Exercise requirements ▸ Print, in exact form, the lines below from the one containing "text: Solution ->" through the one containing "16, 2023 09:17", and omit all others.

Extracted data ▸
= Beginning of Section =

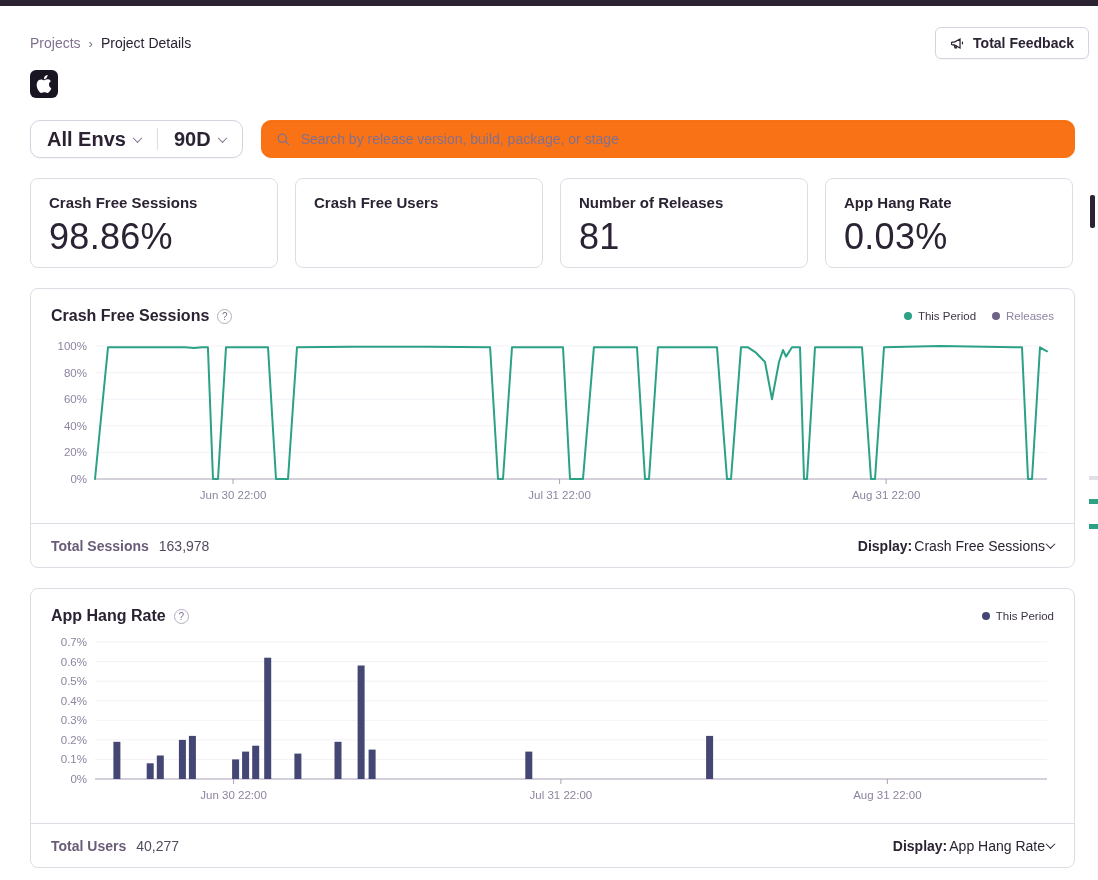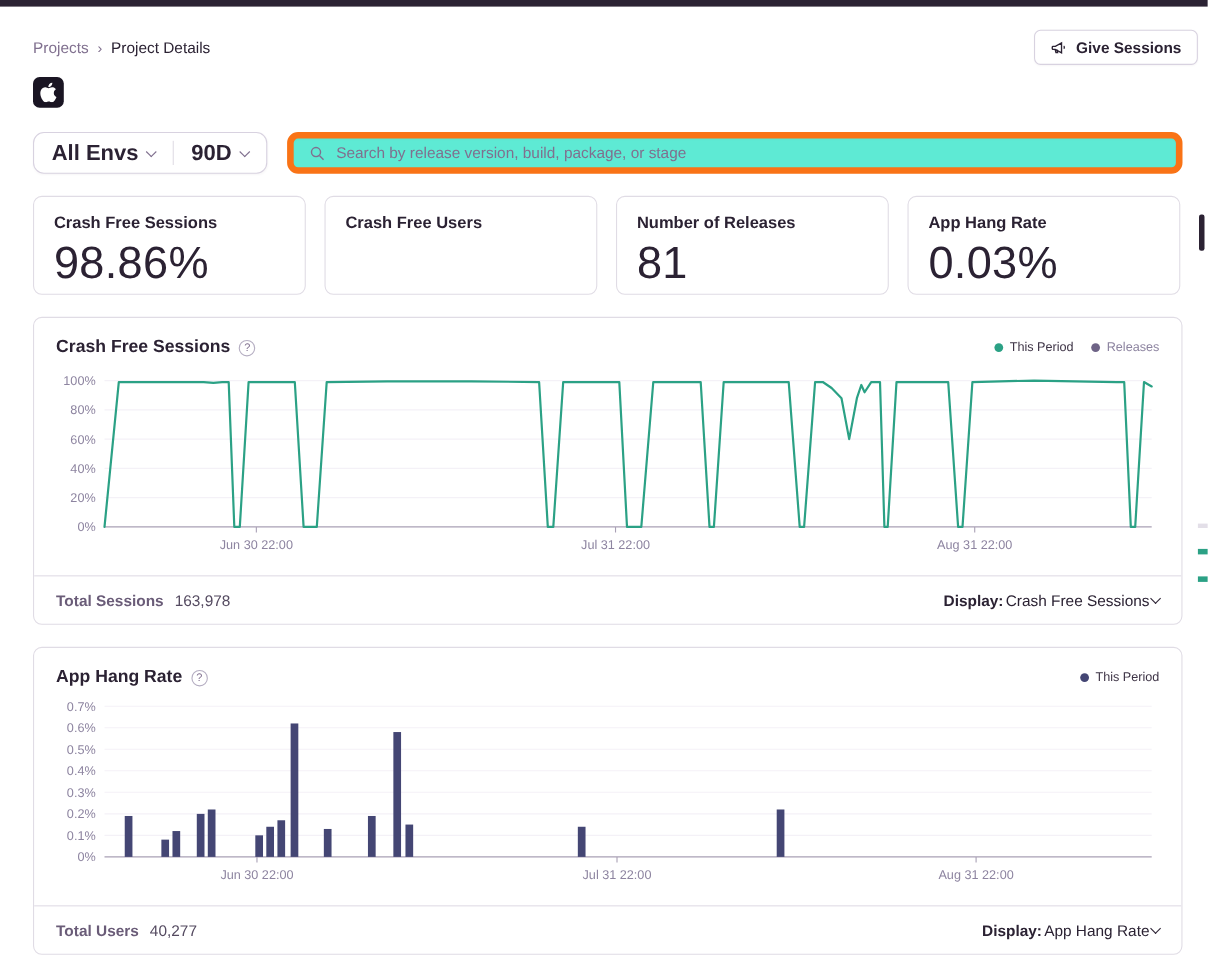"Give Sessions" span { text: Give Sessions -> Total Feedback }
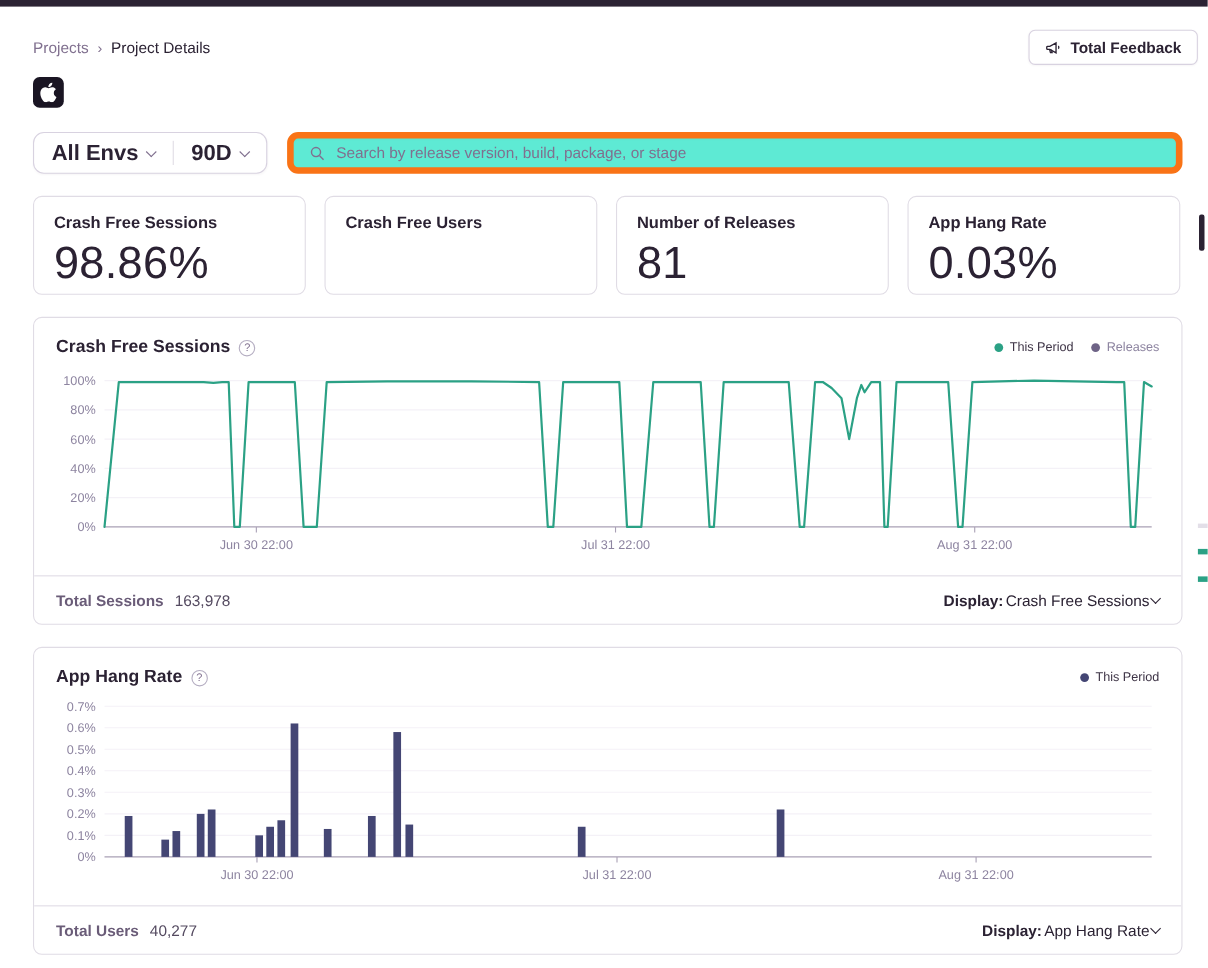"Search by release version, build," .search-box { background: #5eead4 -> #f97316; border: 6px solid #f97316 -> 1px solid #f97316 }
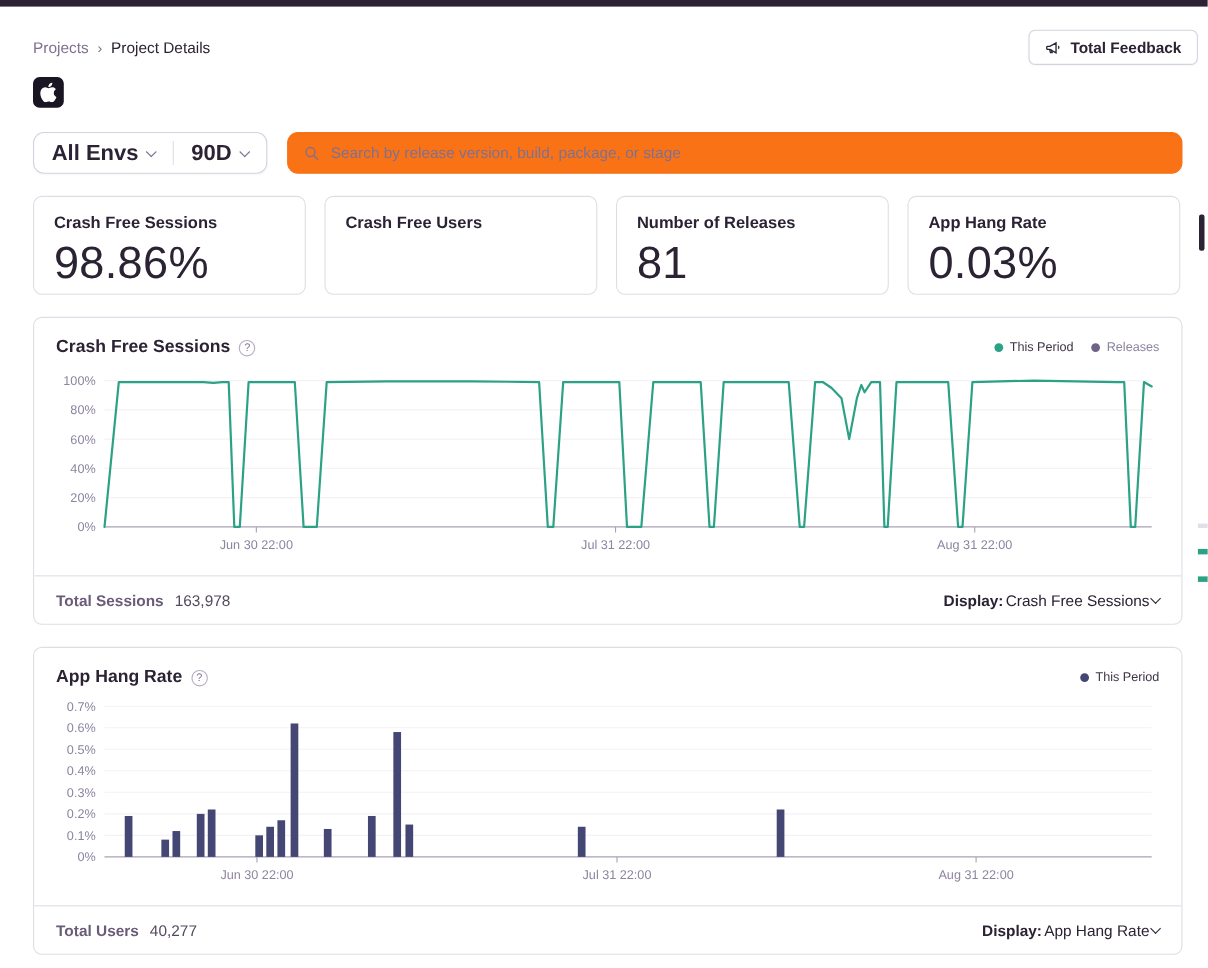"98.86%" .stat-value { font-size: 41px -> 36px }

= End of Section =
= Beginning of Section =

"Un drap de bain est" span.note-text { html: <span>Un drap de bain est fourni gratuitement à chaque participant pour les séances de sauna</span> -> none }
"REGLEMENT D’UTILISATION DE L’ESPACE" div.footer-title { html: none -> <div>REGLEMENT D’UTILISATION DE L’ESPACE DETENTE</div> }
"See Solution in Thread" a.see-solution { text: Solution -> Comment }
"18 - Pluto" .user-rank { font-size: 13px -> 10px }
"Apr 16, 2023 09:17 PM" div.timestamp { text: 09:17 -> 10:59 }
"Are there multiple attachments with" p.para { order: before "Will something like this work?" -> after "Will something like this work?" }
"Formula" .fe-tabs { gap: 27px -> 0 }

= End of Section =

Solved problem ▸
"See Solution in Thread" a.see-solution { text: Solution -> Comment }
"18 - Pluto" .user-rank { font-size: 13px -> 10px }
"Apr 16, 2023 09:17 PM" div.timestamp { text: 09:17 -> 10:59 }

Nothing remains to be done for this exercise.